Figure 1 Inhale and Exhale

The Rebreather is a closed-circuit breathing apparatus that recycles exhaled air. The accumulated carbon dioxide exhaled gas is removed by a chemical scrubber, in which a simple chain of chemical reactions takes place, resulting in a moist and warm CO2-free gas. The consumed oxygen is replenished from a separate oxygen cylinder by being injected into the breathing loop. Figure 2 Oxygen Cloced Circuit Rebreather – 1 Inhale counterlung is flexible bag that allows diver to breath; 2 Dive/Surface valve (DSV) directs the gas flow in the loop and opens/closes for diver breathing; 3 Exhale Counterlung is flexible bag that makes it easier for the diver to exhale; 4 CO2 scrubber absorbs carbon dioxide; 5 Oxygen supply; 6 Oxygen reduction valve; 7 constant flow nozzle feeds oxygen into the loop at a set rate 8 Manual addition valve (MAV) allows the diver to add oxygen and adjust the loop volume 9 Oxygen SPG

How the oxygen is replenished defines the type of rebreather.
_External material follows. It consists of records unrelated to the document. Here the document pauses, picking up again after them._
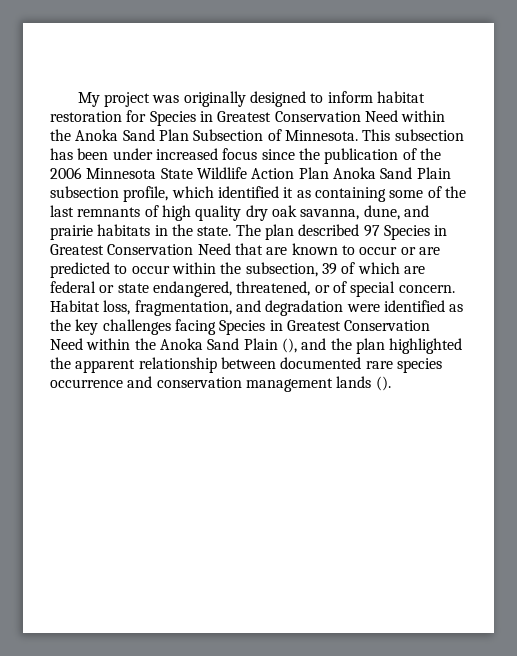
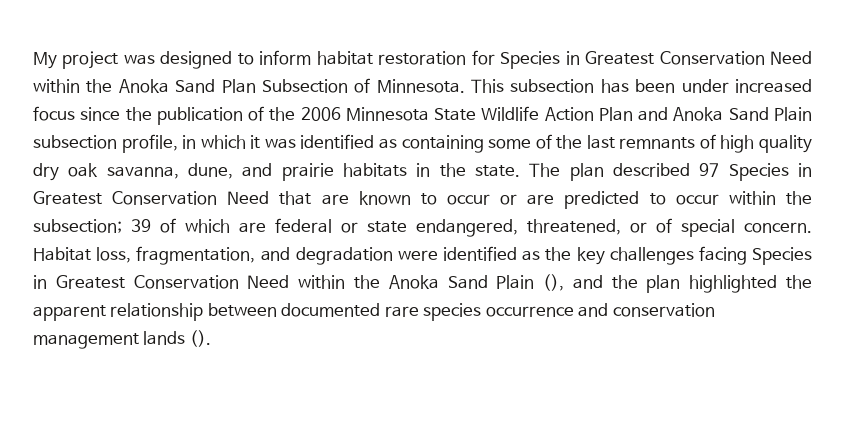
- My project was originally designed to inform habitat restoration for Species in Greatest Conservation Need within the Anoka Sand Plan Subsection of Minnesota.
+ My project was designed to inform habitat restoration for Species in Greatest Conservation Need within the Anoka Sand Plan Subsection of Minnesota.
- This subsection has been under increased focus since the publication of the 2006 Minnesota State Wildlife Action Plan Anoka Sand Plain subsection profile, which identified it as containing some of the last remnants of high quality dry oak savanna, dune, and prairie habitats in the state.
+ This subsection has been under increased focus since the publication of the 2006 Minnesota State Wildlife Action Plan and Anoka Sand Plain subsection profile, in which it was identified as containing some of the last remnants of high quality dry oak savanna, dune, and prairie habitats in the state.
- The plan described 97 Species in Greatest Conservation Need that are known to occur or are predicted to occur within the subsection, 39 of which are federal or state endangered, threatened, or of special concern.
+ The plan described 97 Species in Greatest Conservation Need that are known to occur or are predicted to occur within the subsection; 39 of which are federal or state endangered, threatened, or of special concern.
We have simple oxygen rebreathers for diving up to 6m, semi-closed rebreathers, manually controlled rebreathers and finally electronically controlled rebreathers. The latter are the most comprehensive of all rebreathers and provide the most versatility.
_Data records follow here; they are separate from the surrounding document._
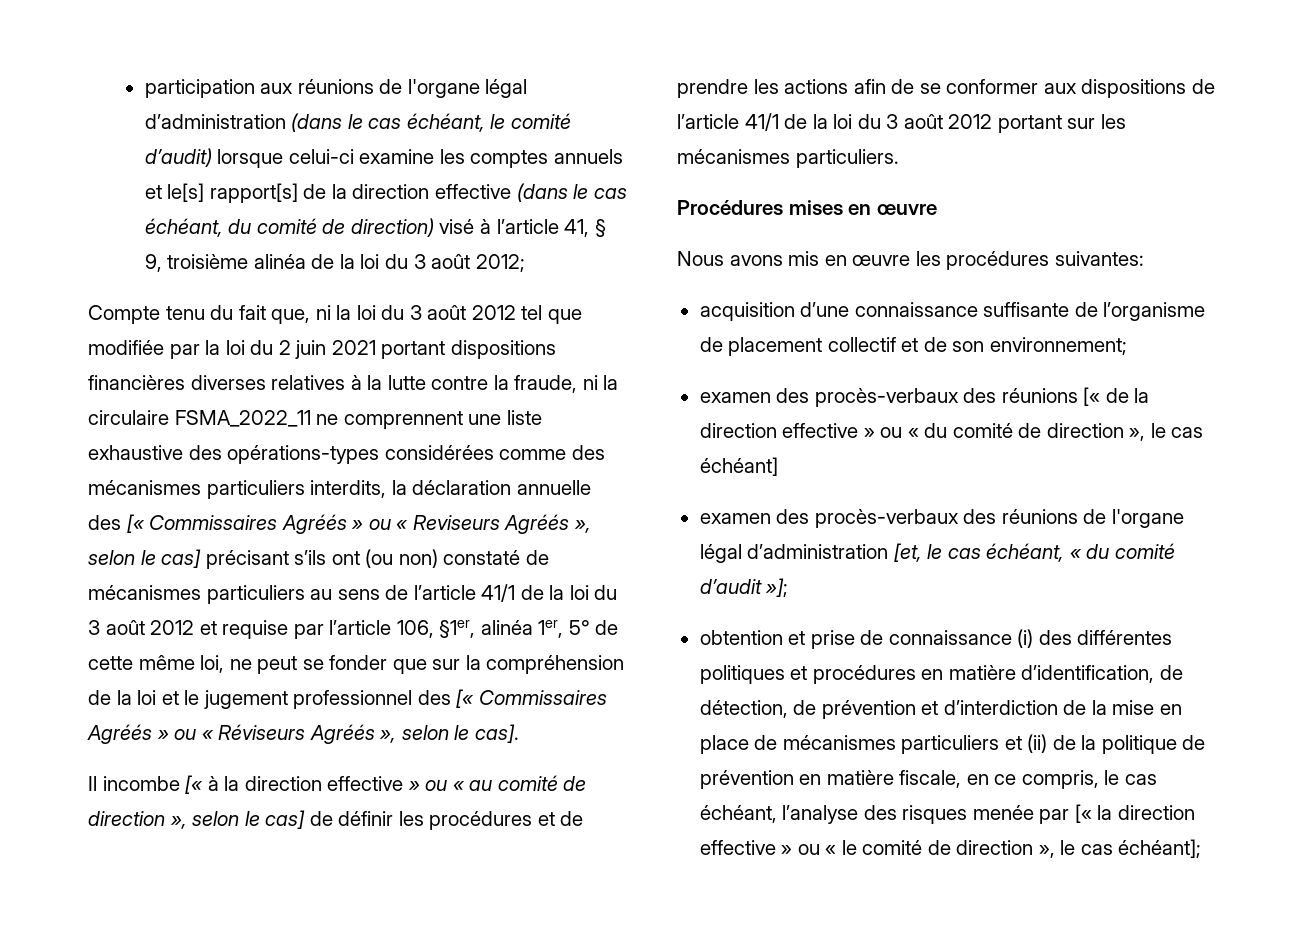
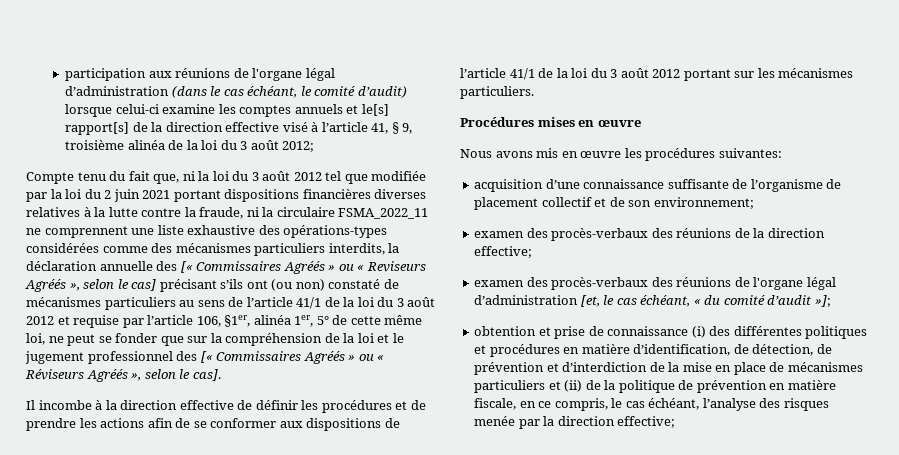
- participation aux réunions de l'organe légal d’administration (dans le cas échéant, le comité d’audit) lorsque celui-ci examine les comptes annuels et le[s] rapport[s] de la direction effective (dans le cas échéant, du comité de direction) visé à l’article 41, § 9, troisième alinéa de la loi du 3 août 2012;
+ participation aux réunions de l'organe légal d’administration (dans le cas échéant, le comité d’audit) lorsque celui-ci examine les comptes annuels et le[s] rapport[s] de la direction effective visé à l’article 41, § 9, troisième alinéa de la loi du 3 août 2012;
- Il incombe [« à la direction effective » ou « au comité de direction », selon le cas] de définir les procédures et de prendre les actions afin de se conformer aux dispositions de l’article 41/1 de la loi du 3 août 2012 portant sur les mécanismes particuliers.
+ Il incombe à la direction effective de définir les procédures et de prendre les actions afin de se conformer aux dispositions de l’article 41/1 de la loi du 3 août 2012 portant sur les mécanismes particuliers.
- examen des procès-verbaux des réunions [« de la direction effective » ou « du comité de direction », le cas échéant]
+ examen des procès-verbaux des réunions de la direction effective;
- obtention et prise de connaissance (i) des différentes politiques et procédures en matière d’identification, de détection, de prévention et d’interdiction de la mise en place de mécanismes particuliers et (ii) de la politique de prévention en matière fiscale, en ce compris, le cas échéant, l’analyse des risques menée par [« la direction effective » ou « le comité de direction », le cas échéant];
+ obtention et prise de connaissance (i) des différentes politiques et procédures en matière d’identification, de détection, de prévention et d’interdiction de la mise en place de mécanismes particuliers et (ii) de la politique de prévention en matière fiscale, en ce compris, le cas échéant, l’analyse des risques menée par la direction effective;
Oxygen sensors measure the amount of oxygen in the breathing loop, and if the oxygen drops below a set value, the computer opens a magnetically controlled valve and injects a precise amount of oxygen that needs to be replenished. The diver only monitors the correct functioning of the device using the display on the handset. Should anything go wrong, the device also notifies with an alarm.

Figure 3 Electronically controlled Closed Circuit Rebreather (eCCR) – 1 Inhale counterlung is flexible bag that allows diver to breath; 2 Dive/Surface valve (DSV) directs the gas flow in the loop and opens/closes for diver breathing; 3 Exhale Counterlung is flexible bag that makes it easier for the diver to exhale; 4 CO2 scrubber absorbs carbon dioxide; 5 Oxygen supply; 6 Oxygen reduction valve; 8 Oxygen Manual addition valve (MAV) allows the diver to add oxygen manually if needed; 9 Oxygen SPG; 10 Diluent supply, 11 Diluent reduction valve; 12 Diluent SPG; 13 Automatic Diluent Valve keeps the loop volume to have enough gas to breath; 14 Diluent Manual Addition Valve (MAV) allows the diver to add oxygen manually and to control loop volume; 15 Oxygen sensors measure the oxygen level in the loop; 16 Control unit (CU) reads the oxygen sensors, calculates the amount of oxygen to be added and controls the solenoid valve; 17 Solenoid injects oxygen into the loop according to CU data; 18 Handset displays pO2 and other important data.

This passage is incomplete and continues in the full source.